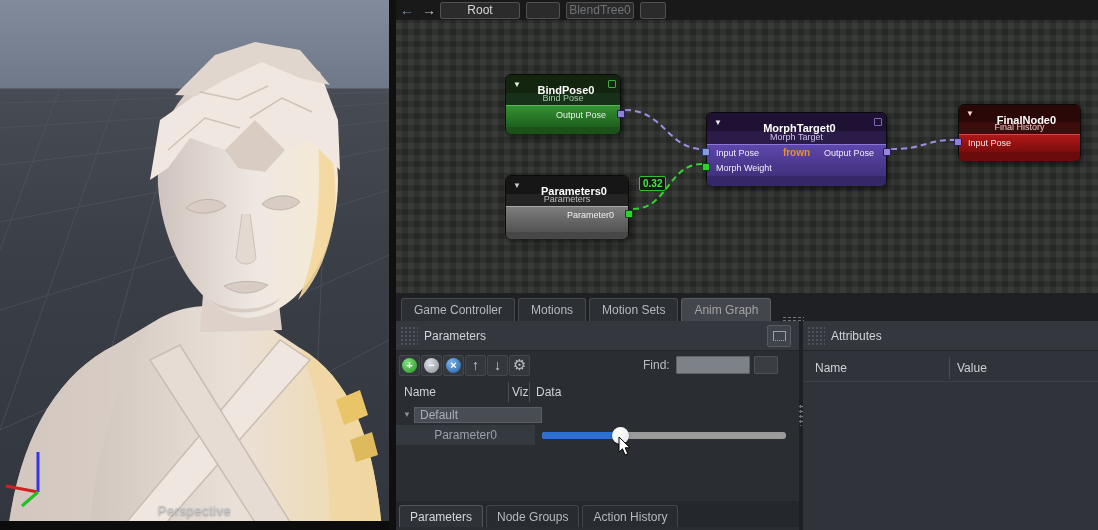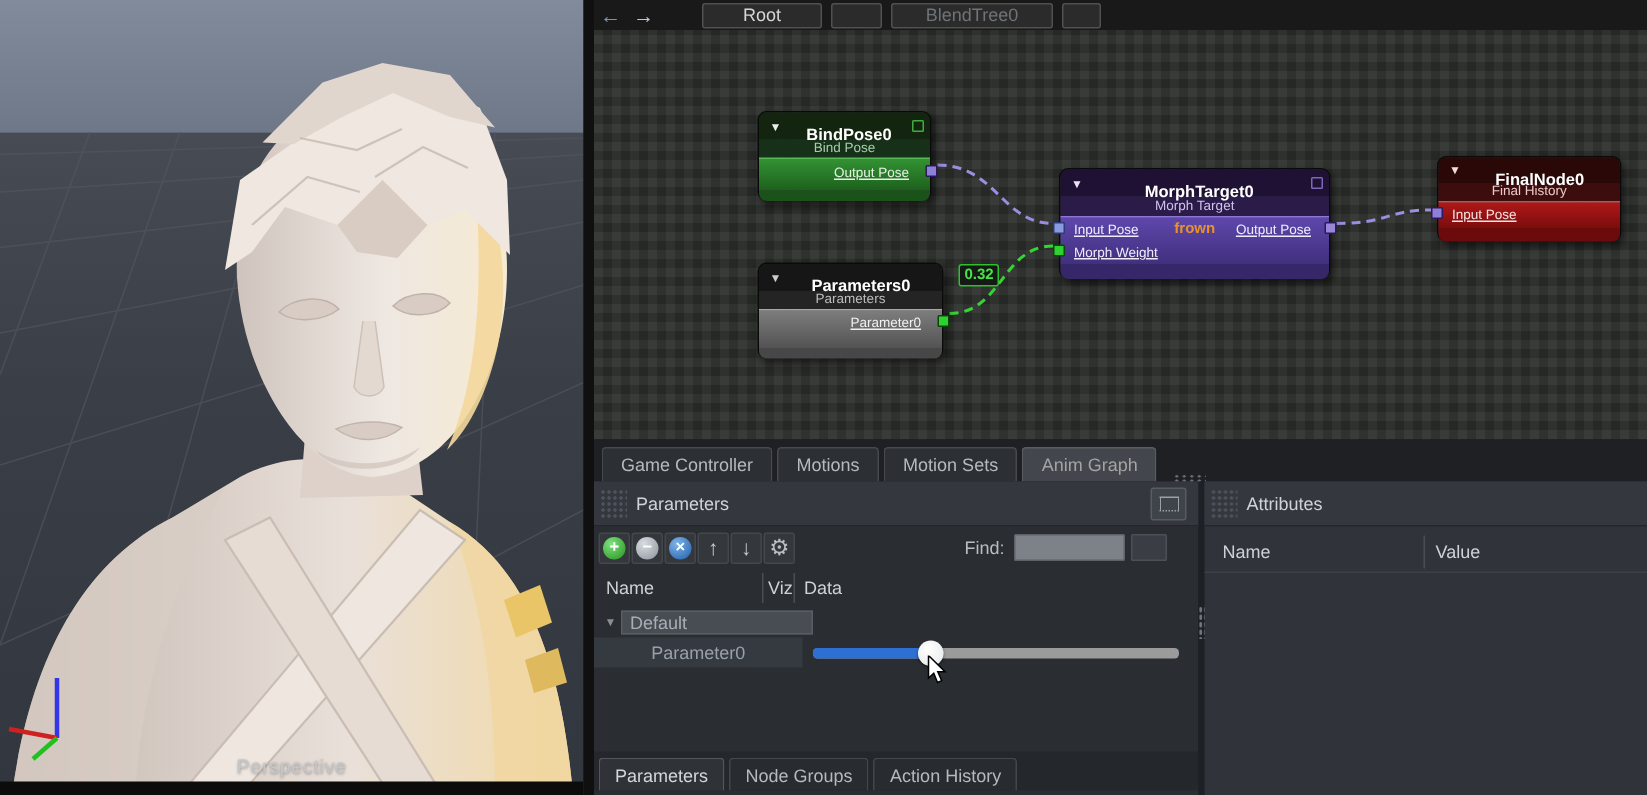--- a/index.html
+++ b/index.html
@@ -18,42 +18,42 @@
 
   
   .topbar { position:absolute; left:396px; top:0; width:702px; height:20px; background:#191919;
     display:flex; align-items:center; }
   .nav-arrow { width:22px; text-align:center; font-weight:bold; font-size:14px; cursor:default; }
   .nav-arrow.back { color:#7f93a8; }
   .nav-arrow.fwd  { color:#b9cada; }
   .crumb-tab { height:17px; margin-left:6px; background:#2b2b2b; border:1px solid #515151;
     border-radius:2px; font-size:12px; display:flex; align-items:center; justify-content:center;
     color:#d6d6d6; }
-  .crumb-root  { width:80px; margin-left:28px; }
+  .crumb-root  { width:80px; margin-left:0; }
   .crumb-mini1 { width:34px; }
-  .crumb-blend { width:108px; color:#6f7377; }
+  .crumb-blend { width:68px; color:#6f7377; }
   .crumb-mini2 { width:26px; }
 
   
   .graph { position:absolute; left:396px; top:20px; width:702px; height:273px; background:#2b2d2a;
     background-image:
       repeating-linear-gradient(0deg, rgba(255,255,255,.035) 0 6px, rgba(0,0,0,.06) 6px 12px),
       repeating-linear-gradient(90deg, rgba(255,255,255,.035) 0 6px, rgba(0,0,0,.06) 6px 12px);
     overflow:hidden; }
   .wires { position:absolute; left:0; top:0; pointer-events:none; }
 
   .node { position:absolute; border:1px solid #0a0a0a; border-radius:6px;
     box-shadow:2px 3px 6px rgba(0,0,0,.55); overflow:visible; }
   .node .hdr { display:flex; align-items:center; border-radius:5px 5px 0 0; padding:0 4px; }
   .node .tri { font-size:8px; margin:0 3px; }
   .node .title { flex:1; text-align:center; font-weight:bold; font-size:11px; color:#fff;margin-top:12px; }
   .node .hsq { width:8px; height:8px; border-radius:1px; }
   .node .sub { text-align:center; font-size:9px; }
   .port { position:absolute; width:8px; height:8px; border-radius:1px; }
-  .plbl { font-size:9px; position:absolute; white-space:nowrap;text-decoration:underline; }
+  .plbl { font-size:9px; position:absolute; white-space:nowrap; }
 
   .n-bind { left:109px; top:54px; width:116px; height:60px; }
   .n-bind .hdr { height:18px; background:#13240f; }
   .n-bind .sub { height:12px; line-height:11px; background:#17301a; color:#a6cfa6; }
   .n-bind .body { height:22px; background:linear-gradient(#339233,#1d601d); position:relative;
     border-top:1px solid #57b857; }
   .n-bind .foot { height:7px; background:#1a521a; border-radius:0 0 5px 5px; }
 
   .n-params { left:109px; top:155px; width:124px; height:64px; }
   .n-params .hdr { height:18px; background:#161616; }

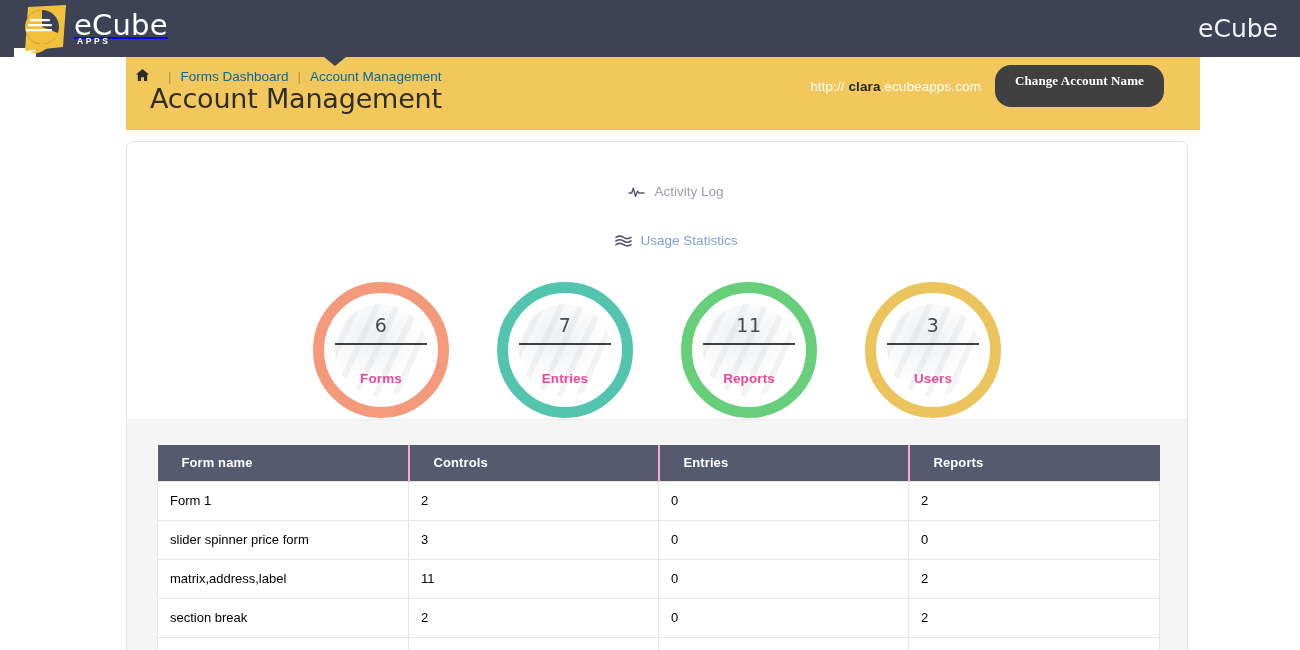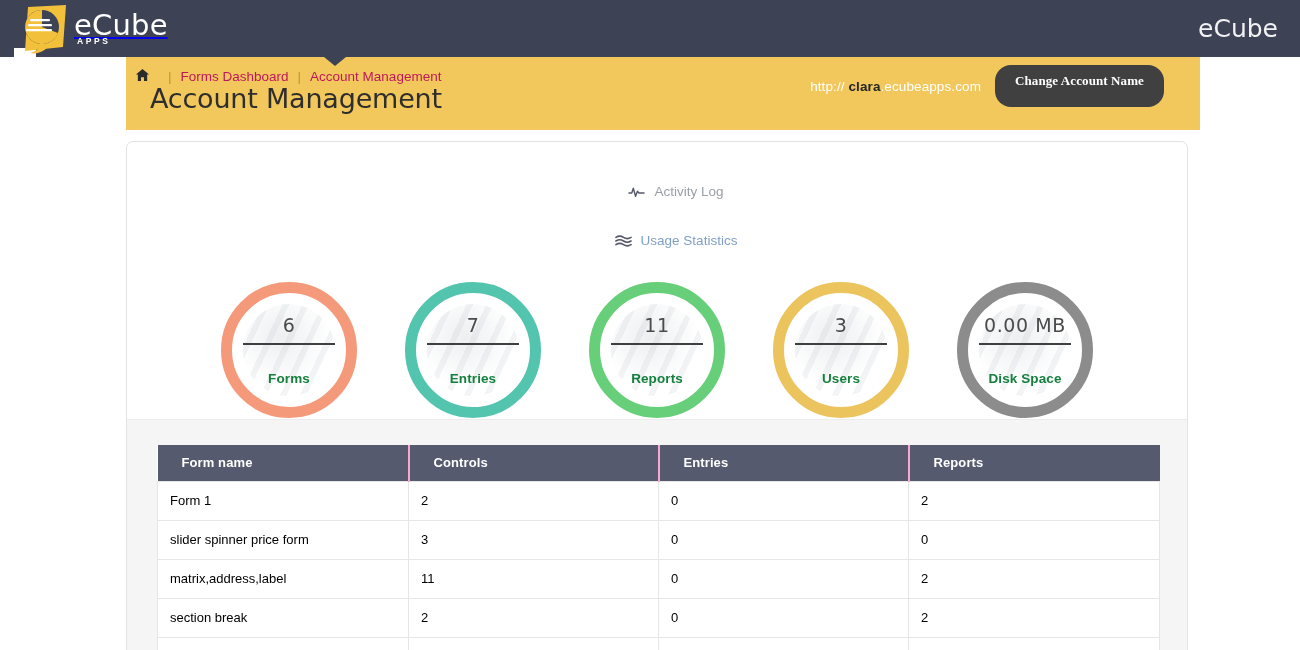--- a/index.html
+++ b/index.html
@@ -57,21 +57,21 @@
     border-right: 11px solid transparent;
     border-top: 9px solid #3e4255;
   }
   .breadcrumb {
     position: absolute; left: 9px; top: 11px;
     display: flex; align-items: center; gap: 0px;
     font-size: 13.5px; color: #4a3c12;
   }
   .bc-home { font-size: 14px; color: #2b2b2b; line-height: 1; margin-right: 9px; }
   .bc-sep { color: #b99535; margin: 0 9px; font-weight: 300; }
-  .bc-link { color: #be185d; text-decoration: none; }
+  .bc-link { color: #0369a1; text-decoration: none; }
   .page-title {
     position: absolute; left: 24px; top: 26px;
     font-size: 27px; color: #2e2e2e; font-weight: 400; letter-spacing: -.2px;
     font-family: "DejaVu Sans", sans-serif;
   }
   .banner-right {
     position: absolute; right: 36px; top: 8px;
     display: flex; align-items: center; gap: 14px;
   }
   .acct-url { font-size: 13.5px; color: #ffffff; letter-spacing: .1px; }
@@ -119,21 +119,21 @@
   .stat-inner {
     position: relative; z-index: 2;
     display: flex; flex-direction: column; align-items: center; width: 92px;
   }
   .stat-value {
     font-size: 19px; color: #4b4b4b; font-weight: 400; letter-spacing: .6px;
     font-family: "DejaVu Sans", sans-serif; padding-bottom: 7px;
   }
   .stat-rule { width: 92px; height: 2px; background: #3f3f3f; }
   .stat-label {
-    font-size: 13.5px; color: #15803d; font-weight: 700; padding-top: 10px;
+    font-size: 13.5px; color: #ec4899; font-weight: 700; padding-top: 10px;
     letter-spacing: .1px;
     margin-top: 16px;
   }
 
   
   .table-wrap {
     position: absolute; left: 0; top: 277px; width: 1062px; bottom: 0;
     background: #f5f5f5; border-top: 1px solid #ececec;
     padding: 25px 30px 0 30px;
   }
@@ -248,27 +248,20 @@
           <div class="stat-label">Reports</div>
         </div>
       </div>
       <div class="stat" style="border: 11px solid rgb(236, 196, 94);">
         <div class="stat-inner">
           <div class="stat-value">3</div>
           <div class="stat-rule"></div>
           <div class="stat-label">Users</div>
         </div>
       </div>
-      <div class="stat" style="border: 11px solid rgb(140, 140, 140);">
-        <div class="stat-inner">
-          <div class="stat-value">0.00 MB</div>
-          <div class="stat-rule"></div>
-          <div class="stat-label">Disk Space</div>
-        </div>
-      </div>
     </div>
 
     <div class="table-wrap">
       <table class="stats-table">
         <colgroup>
           <col class="col-a">
             <col class="col-b">
             <col class="col-c">
             <col class="col-d">
         </colgroup>

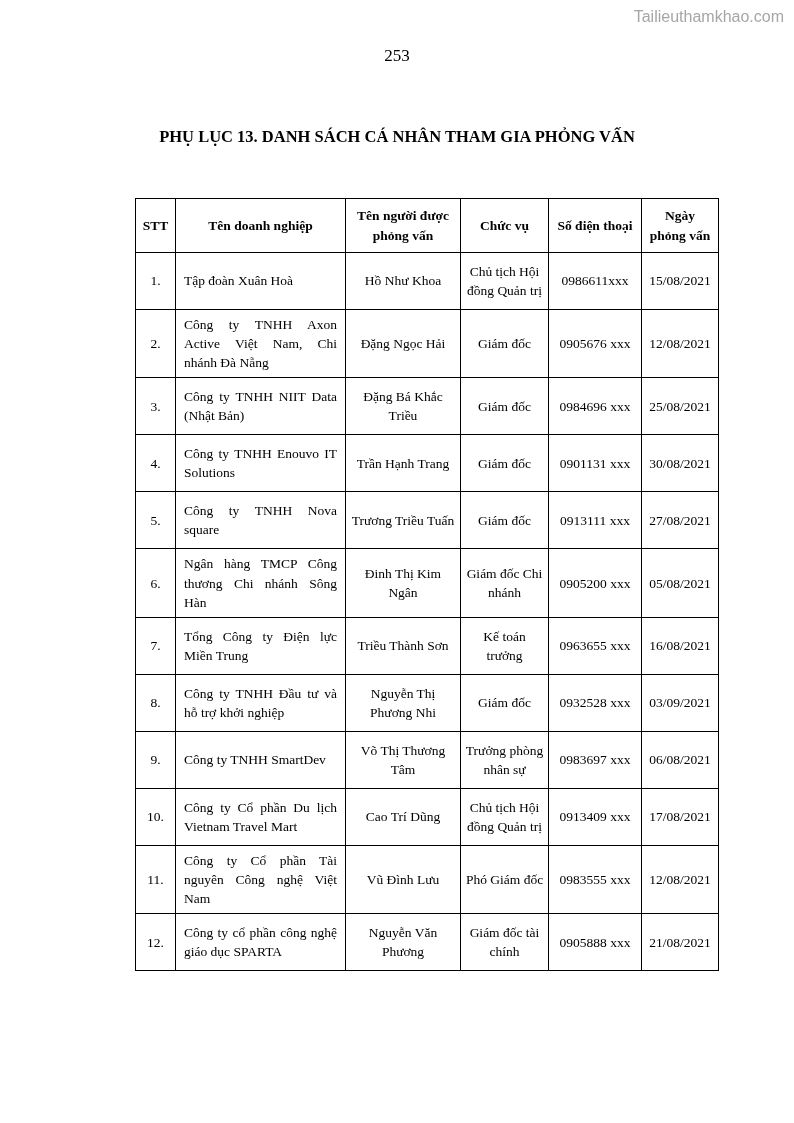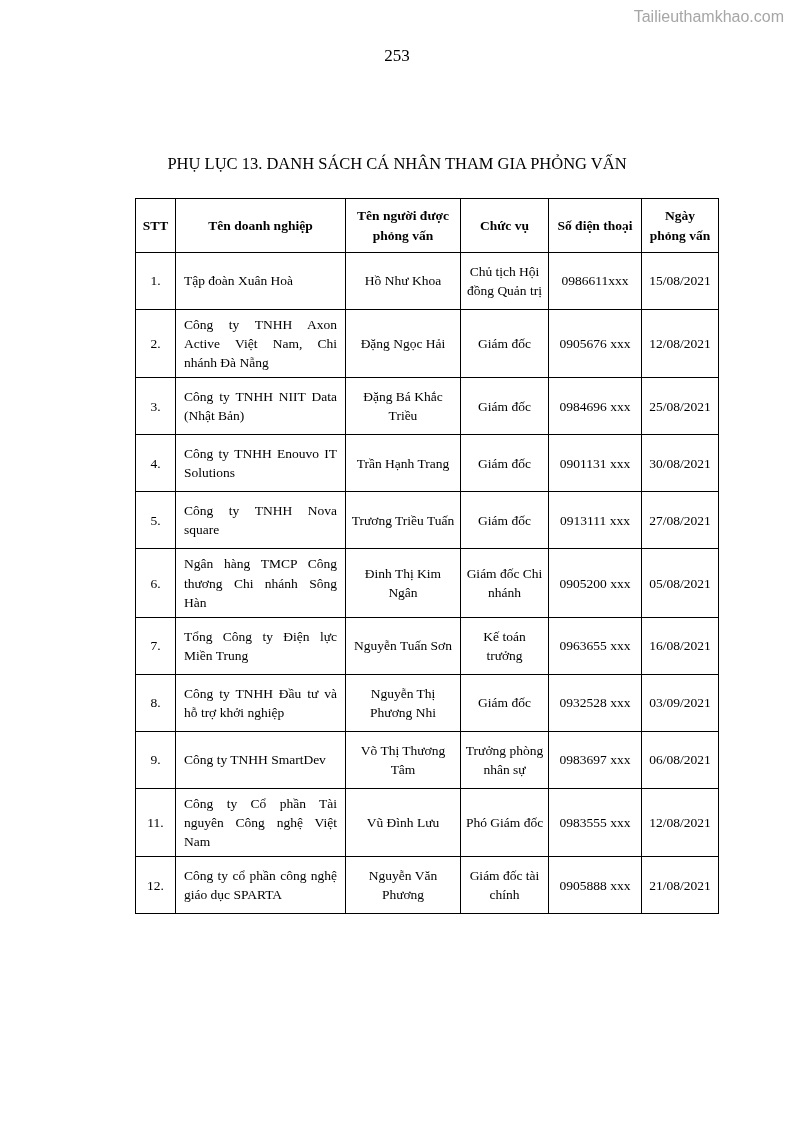--- a/index.html
+++ b/index.html
@@ -29,25 +29,25 @@
     position: absolute;
     top: 46px;
     left: 0;
     width: 100%;
     text-align: center;
     font-size: 17px;
   }
 
   .doc-title {
     position: absolute;
-    top: 147px;
+    top: 120px;
     left: 0;
     width: 100%;
     text-align: center;
-    font-weight: normal;
+    font-weight: bold;
     font-size: 16.5px;
     line-height: 33px;
   }
 
   table.interview-table {
     position: absolute;
     top: 198px;
     left: 135px;
     width: 583px;
     border-collapse: collapse;
@@ -164,21 +164,21 @@
     <td class="cell-company">Ngân hàng TMCP Công thương Chi nhánh Sông Hàn</td>
     <td class="cell-person">Đinh Thị Kim Ngân</td>
     <td class="cell-position">Giám đốc Chi nhánh</td>
     <td class="cell-phone">0905200 xxx</td>
     <td class="cell-date">05/08/2021</td>
   </tr>
 
   <tr>
     <td class="cell-stt">7.</td>
     <td class="cell-company">Tổng Công ty Điện lực Miền Trung</td>
-    <td class="cell-person">Nguyễn Tuấn Sơn</td>
+    <td class="cell-person">Triều Thành Sơn</td>
     <td class="cell-position">Kế toán trưởng</td>
     <td class="cell-phone">0963655 xxx</td>
     <td class="cell-date">16/08/2021</td>
   </tr>
 
   <tr>
     <td class="cell-stt">8.</td>
     <td class="cell-company">Công ty TNHH Đầu tư và hỗ trợ khởi nghiệp</td>
     <td class="cell-person">Nguyễn Thị Phương Nhi</td>
     <td class="cell-position">Giám đốc</td>
@@ -188,20 +188,28 @@
 
   <tr>
     <td class="cell-stt">9.</td>
     <td class="cell-company">Công ty TNHH SmartDev</td>
     <td class="cell-person">Võ Thị Thương Tâm</td>
     <td class="cell-position">Trưởng phòng nhân sự</td>
     <td class="cell-phone">0983697 xxx</td>
     <td class="cell-date">06/08/2021</td>
   </tr>
 
+  <tr>
+    <td class="cell-stt">10.</td>
+    <td class="cell-company">Công ty Cổ phần Du lịch Vietnam Travel Mart</td>
+    <td class="cell-person">Cao Trí Dũng</td>
+    <td class="cell-position">Chủ tịch Hội đồng Quản trị</td>
+    <td class="cell-phone">0913409 xxx</td>
+    <td class="cell-date">17/08/2021</td>
+  </tr>
 
   <tr>
     <td class="cell-stt">11.</td>
     <td class="cell-company">Công ty Cổ phần Tài nguyên Công nghệ Việt Nam</td>
     <td class="cell-person">Vũ Đình Lưu</td>
     <td class="cell-position">Phó Giám đốc</td>
     <td class="cell-phone">0983555 xxx</td>
     <td class="cell-date">12/08/2021</td>
   </tr>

**THE TASK**
In the data above, which lines lie between the line with "font-size: 17px;" and the line with "-164,21 +164,21 @@", inclusive? Print those lines exactly and nothing else.

**EXERCISE SOLUTION**
     font-size: 17px;
   }
 
   .doc-title {
     position: absolute;
-    top: 147px;
+    top: 120px;
     left: 0;
     width: 100%;
     text-align: center;
-    font-weight: normal;
+    font-weight: bold;
     font-size: 16.5px;
     line-height: 33px;
   }
 
   table.interview-table {
     position: absolute;
     top: 198px;
     left: 135px;
     width: 583px;
     border-collapse: collapse;
@@ -164,21 +164,21 @@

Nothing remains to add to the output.